**Exercise directions**
In the data, find the word "used" and copy out every line that has it.

------------------------------

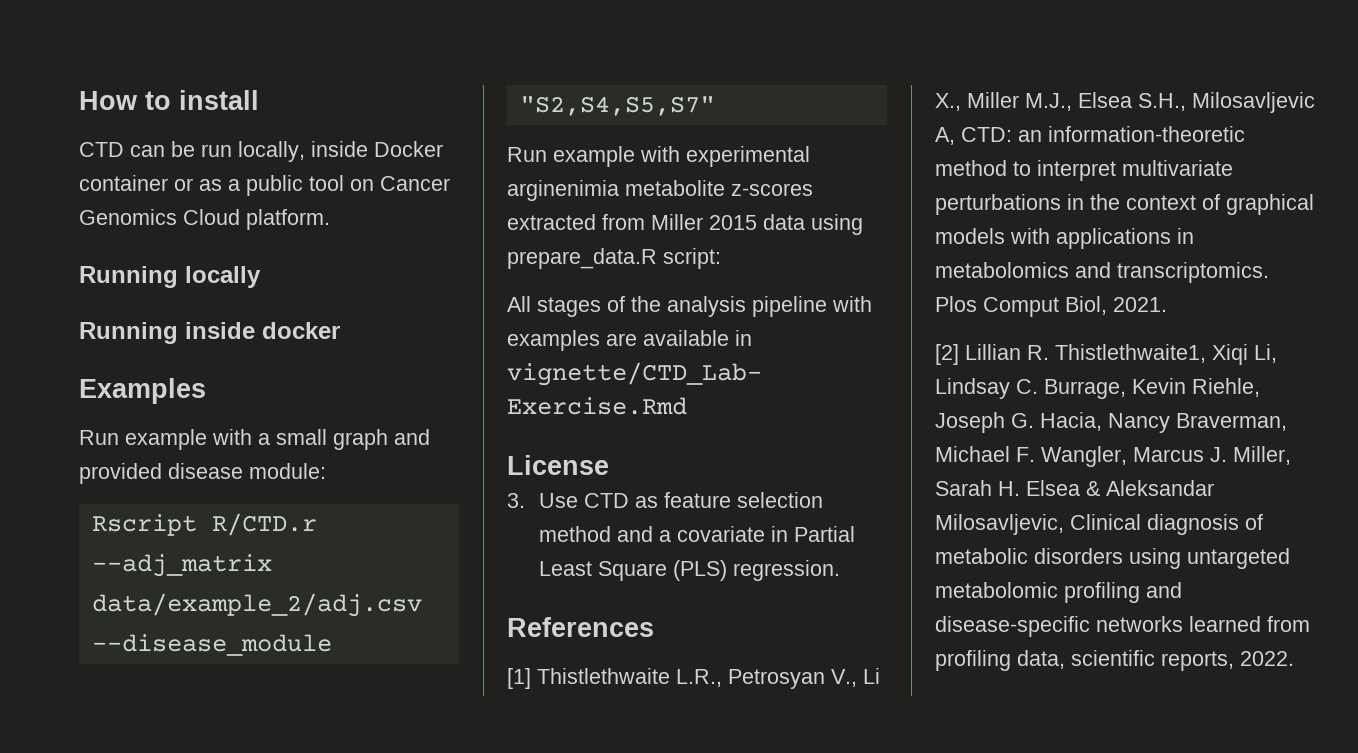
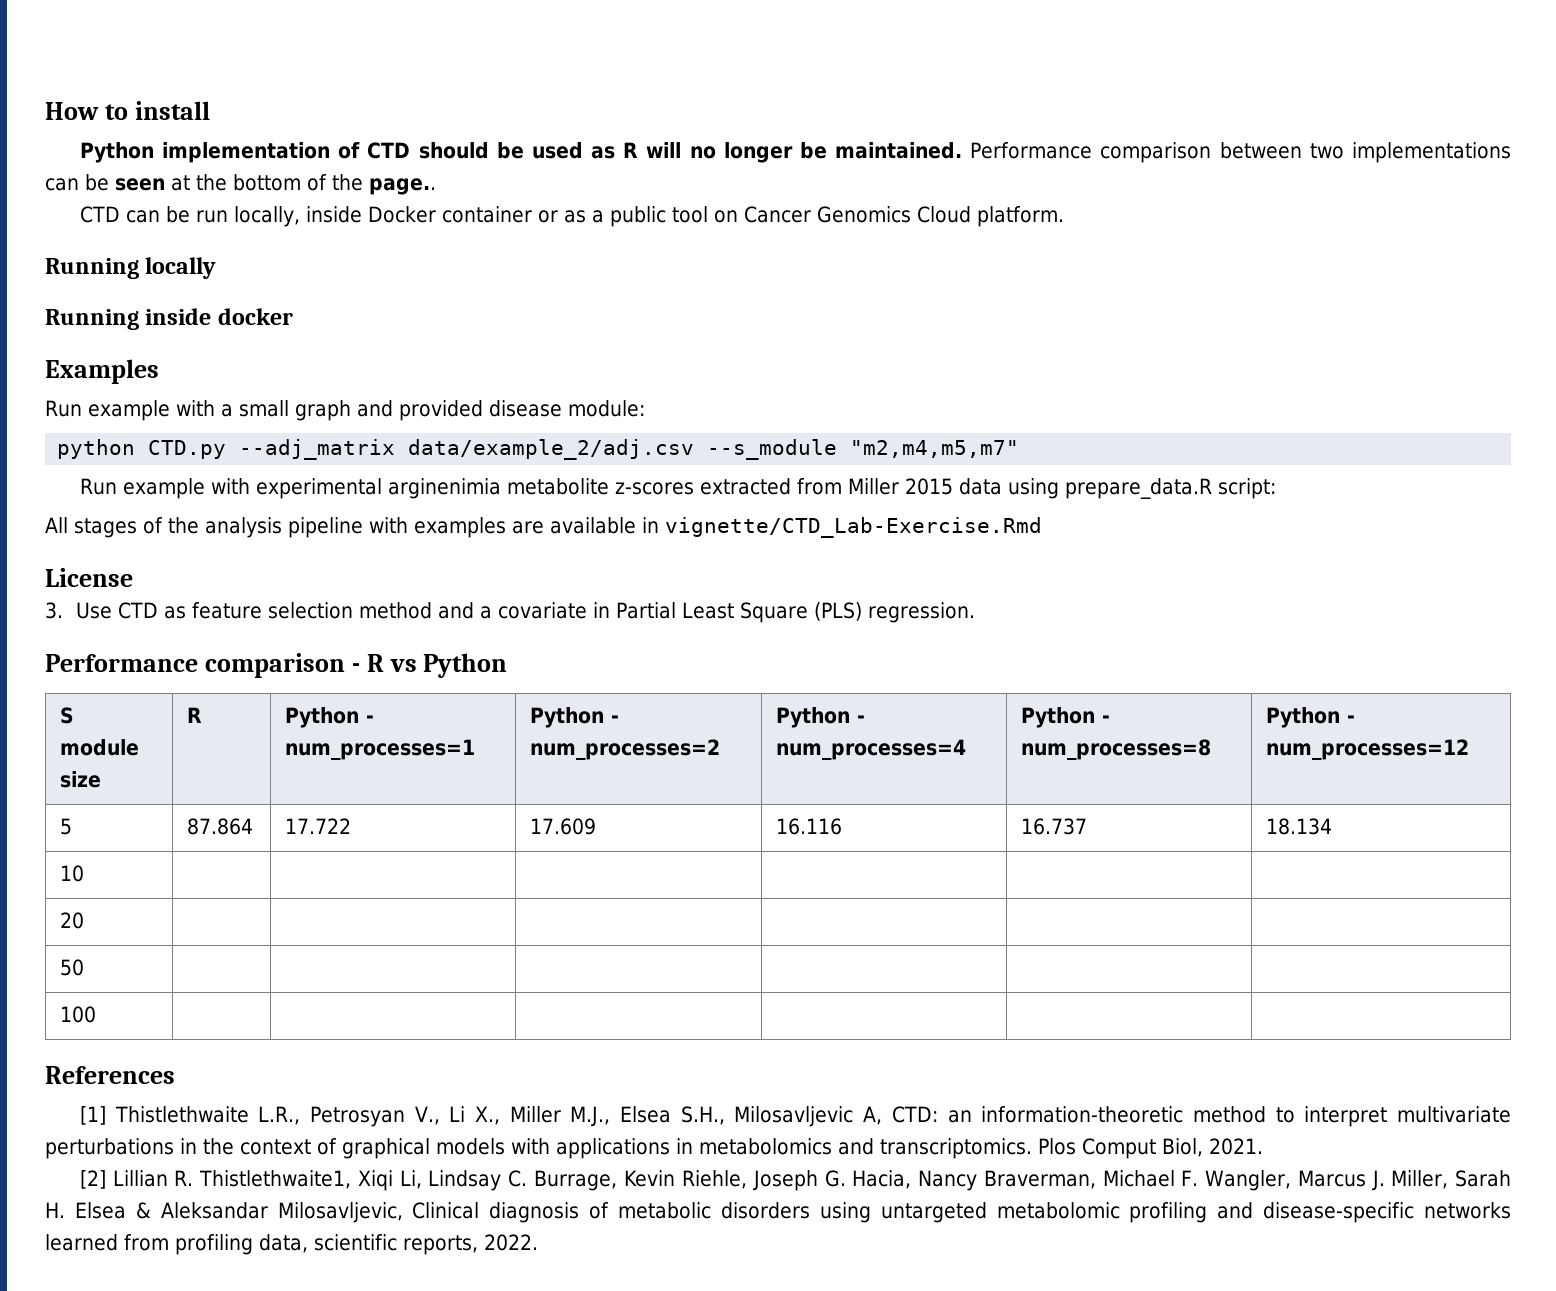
(259, 100) none -> [79,142,1511,163] [45,174,436,195] // Python implementation of CTD should be used as R will no longer be maintained. Performance comparison between two implementations can be seen at the bottom of the page..
[91,513,317,536] [91,554,272,577] [91,593,422,617] [91,634,332,656] [519,96,715,116] Rscript R/CTD.r --adj_matrix data/example_2/adj.csv --disease_module "S2,S4,S5,S7" -> [57,439,1020,460] python CTD.py --adj_matrix data/example_2/adj.csv --s_module "m2,m4,m5,m7"
(840, 570) none -> [45,653,508,678] [60,707,75,724] [60,739,140,756] [60,771,102,788] [187,707,203,723] [285,707,375,728] [285,739,476,760] [530,707,620,728] [530,739,721,760] [776,707,866,728] [776,739,967,760] [1021,707,1111,728] [1021,739,1212,760] [1266,707,1356,728] [1266,739,1470,760] [60,818,73,835] [187,818,254,835] [285,818,352,834] [530,818,597,835] [776,818,843,835] [1021,818,1088,835] [1266,818,1333,835] [60,865,85,882] [60,912,85,929] [60,959,85,976] [60,1006,97,1023] // Performance comparison - R vs Python // S module size | R | Python - num_processes=1 | Python - num_processes=2 | Python - num_processes=4 | Python - num_processes=8 | Python - num_processes=12 // 5 | 87.864 | 17.722 | 17.609 | 16.116 | 16.737 | 18.134 // 10 | | | | | | // 20 | | | | | | // 50 | | | | | | // 100 | | | | | |

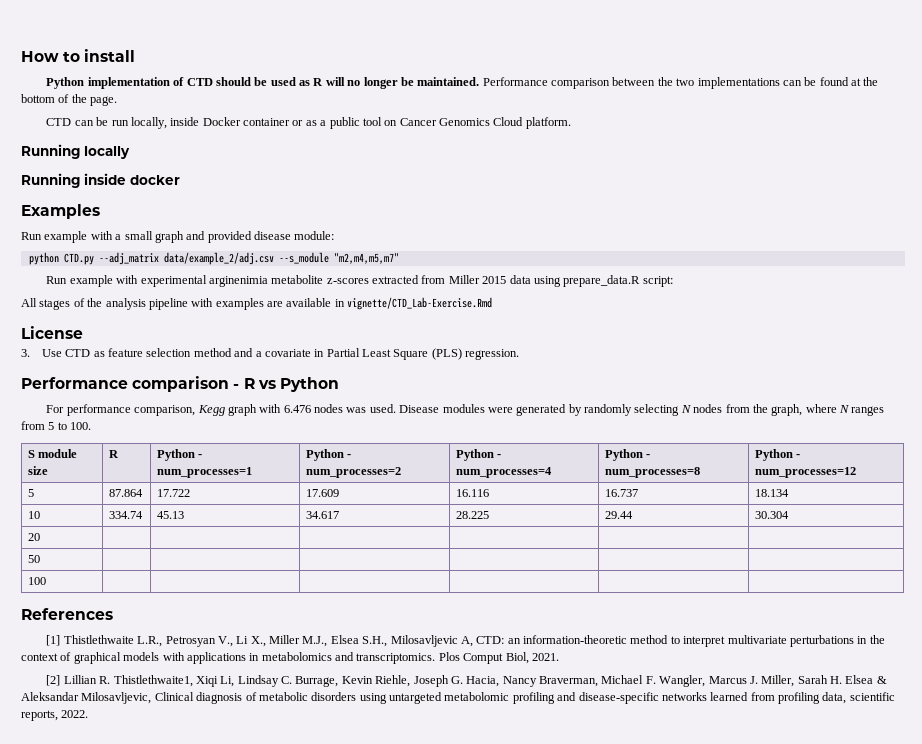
(1302, 150) none -> [657,77,673,86] the
[115,178,165,191] seen -> [819,77,849,86] found
[369,178,436,195] page.. -> [90,96,118,106] page.
(508, 665) none -> [46,404,885,416] [21,421,92,430] // For performance comparison, Kegg graph with 6.476 nodes was used. Disease modules were generated by randomly selecting N nodes from the graph, where N ranges from 5 to 100.
(85, 873) | | | | | -> [108,511,143,519] [156,511,184,519] [305,511,339,519] [455,511,489,519] [604,511,633,519] [754,511,789,519] 334.74 | 45.13 | 34.617 | 28.225 | 29.44 | 30.304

------------------------------

**Problem solution**
(259, 100) none -> [79,142,1511,163] [45,174,436,195] // Python implementation of CTD should be used as R will no longer be maintained. Performance comparison between two implementations can be seen at the bottom of the page..
(508, 665) none -> [46,404,885,416] [21,421,92,430] // For performance comparison, Kegg graph with 6.476 nodes was used. Disease modules were generated by randomly selecting N nodes from the graph, where N ranges from 5 to 100.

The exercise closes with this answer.